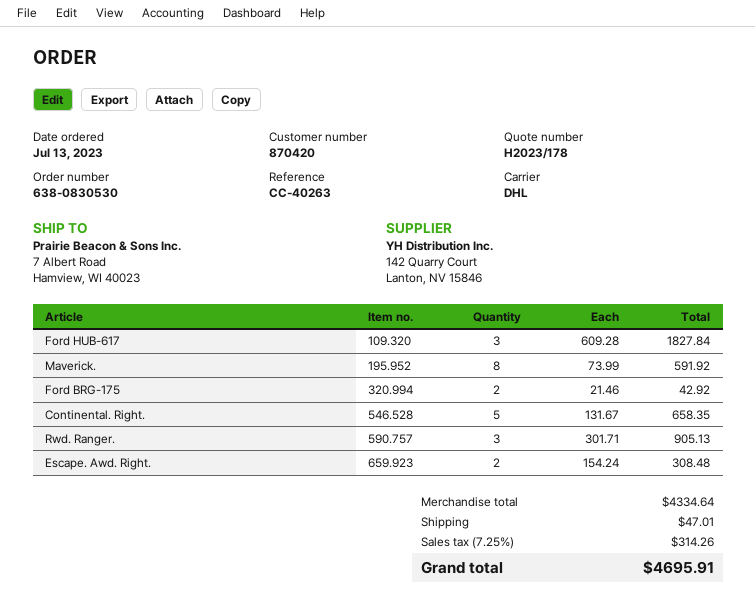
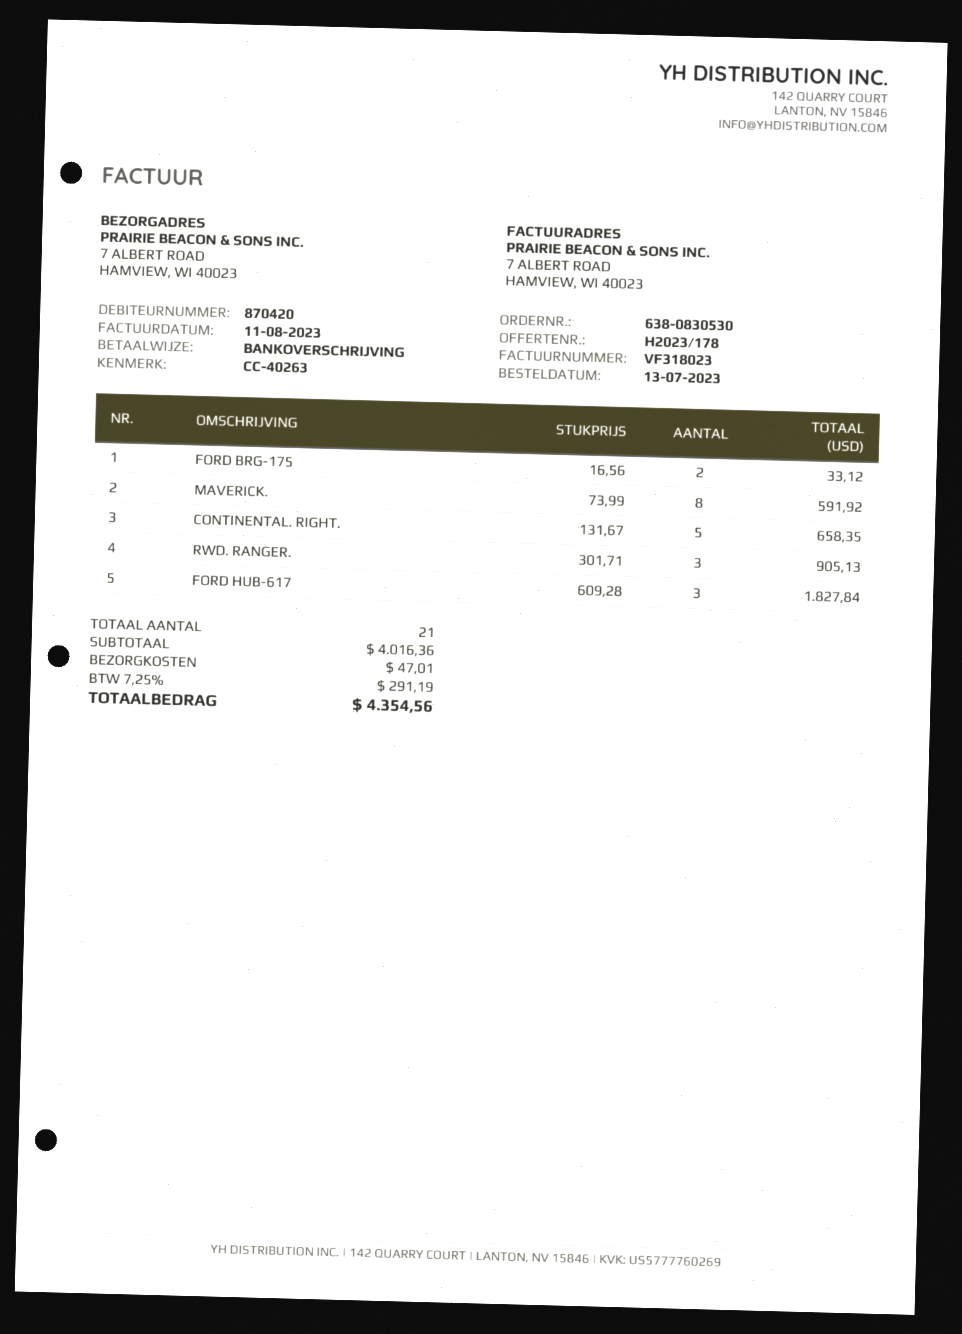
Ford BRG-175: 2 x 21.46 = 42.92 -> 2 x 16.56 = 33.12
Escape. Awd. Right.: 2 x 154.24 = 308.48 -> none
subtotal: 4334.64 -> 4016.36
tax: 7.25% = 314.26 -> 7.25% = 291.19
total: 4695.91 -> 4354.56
+ + + + + + +
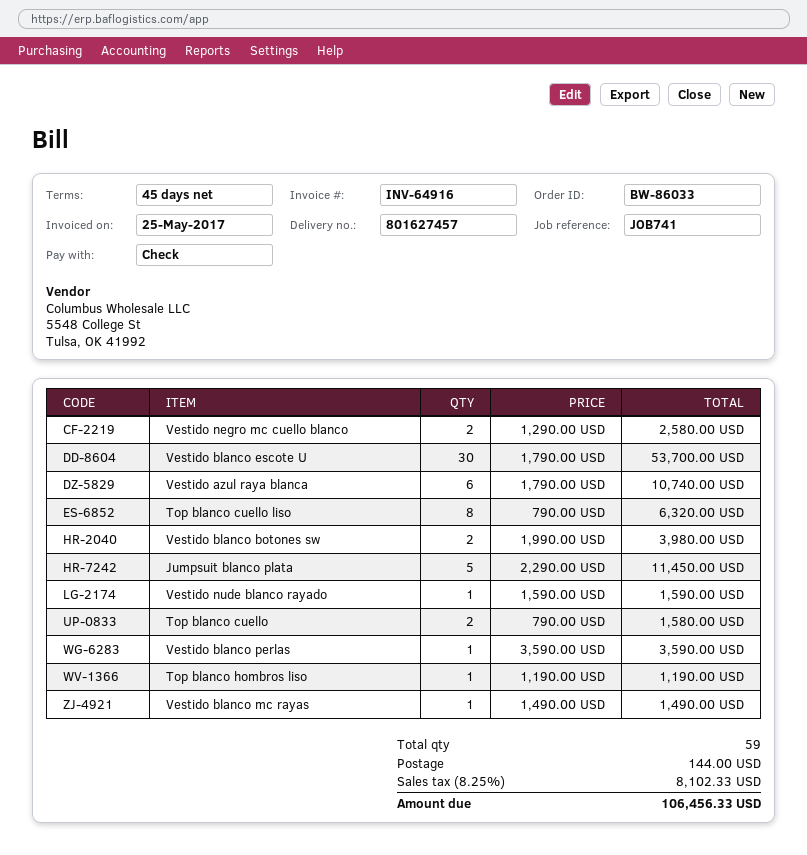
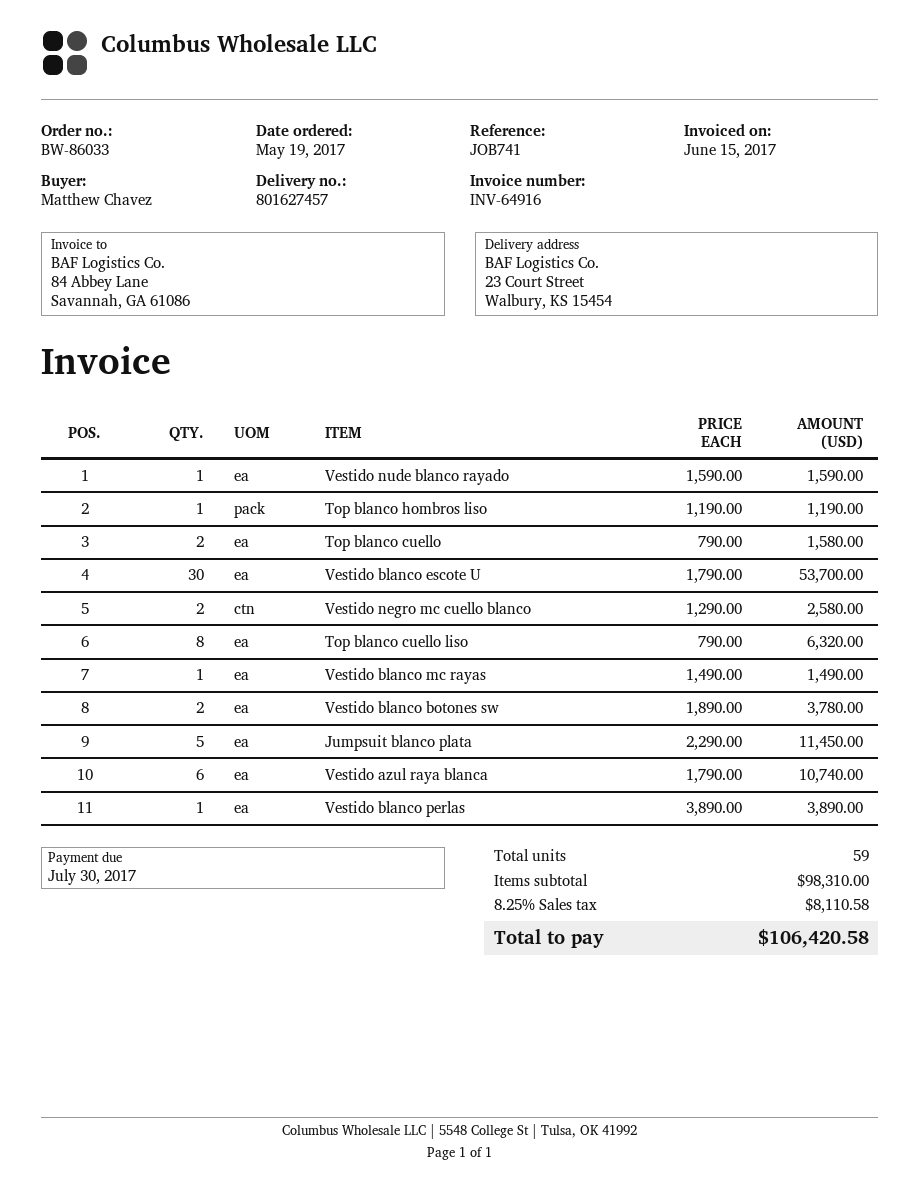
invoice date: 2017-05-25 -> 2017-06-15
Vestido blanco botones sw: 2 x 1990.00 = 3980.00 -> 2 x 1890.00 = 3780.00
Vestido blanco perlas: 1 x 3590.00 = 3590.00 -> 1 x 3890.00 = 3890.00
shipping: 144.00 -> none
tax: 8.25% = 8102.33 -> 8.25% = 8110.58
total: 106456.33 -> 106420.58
+ + + + + + +
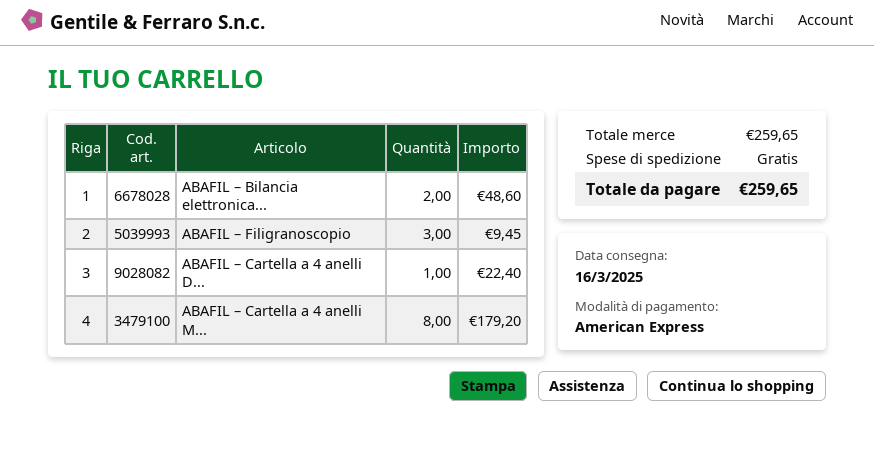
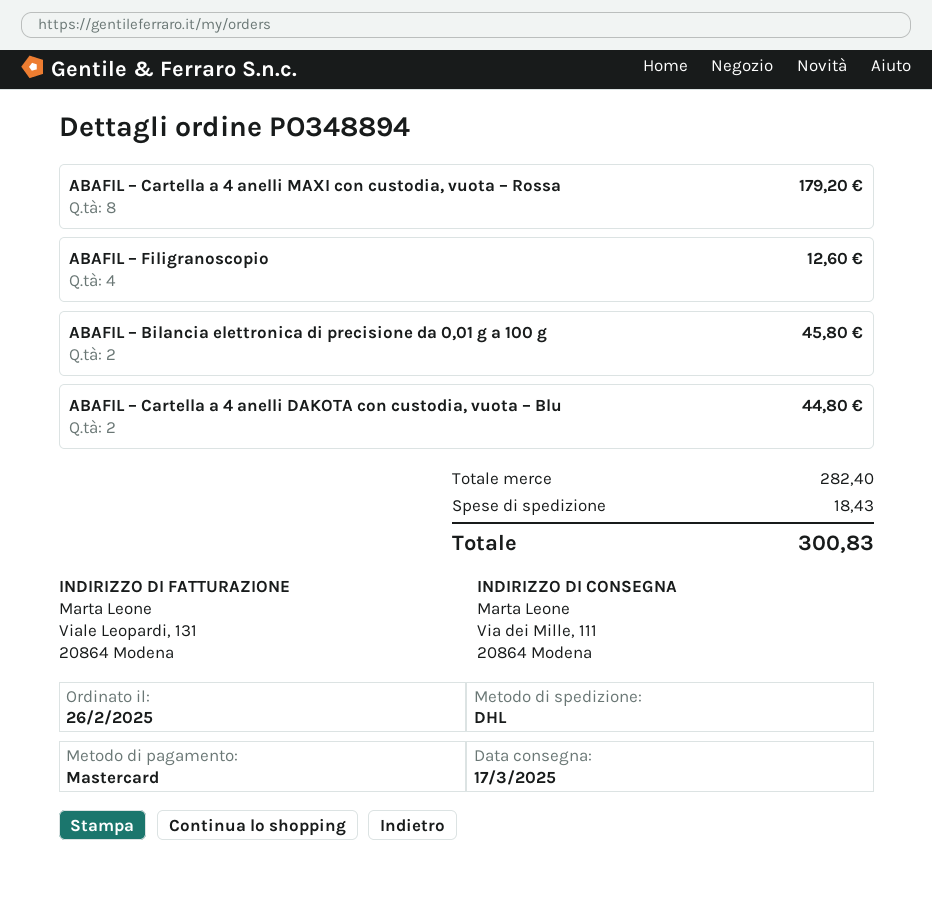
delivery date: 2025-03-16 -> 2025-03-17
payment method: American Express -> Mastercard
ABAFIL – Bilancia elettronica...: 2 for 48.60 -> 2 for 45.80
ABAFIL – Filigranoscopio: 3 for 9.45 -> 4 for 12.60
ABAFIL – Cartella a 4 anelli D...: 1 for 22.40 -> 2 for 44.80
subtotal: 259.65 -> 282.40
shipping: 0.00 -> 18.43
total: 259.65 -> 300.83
+ + + + + + +
### Your objective
For the lines above, output exactly those from the line containing "Vestido blanco perlas: 1" through the line containing "total: 106456.33 -> 106420.58", and skip the others.

### Solved exercise
Vestido blanco perlas: 1 x 3590.00 = 3590.00 -> 1 x 3890.00 = 3890.00
shipping: 144.00 -> none
tax: 8.25% = 8102.33 -> 8.25% = 8110.58
total: 106456.33 -> 106420.58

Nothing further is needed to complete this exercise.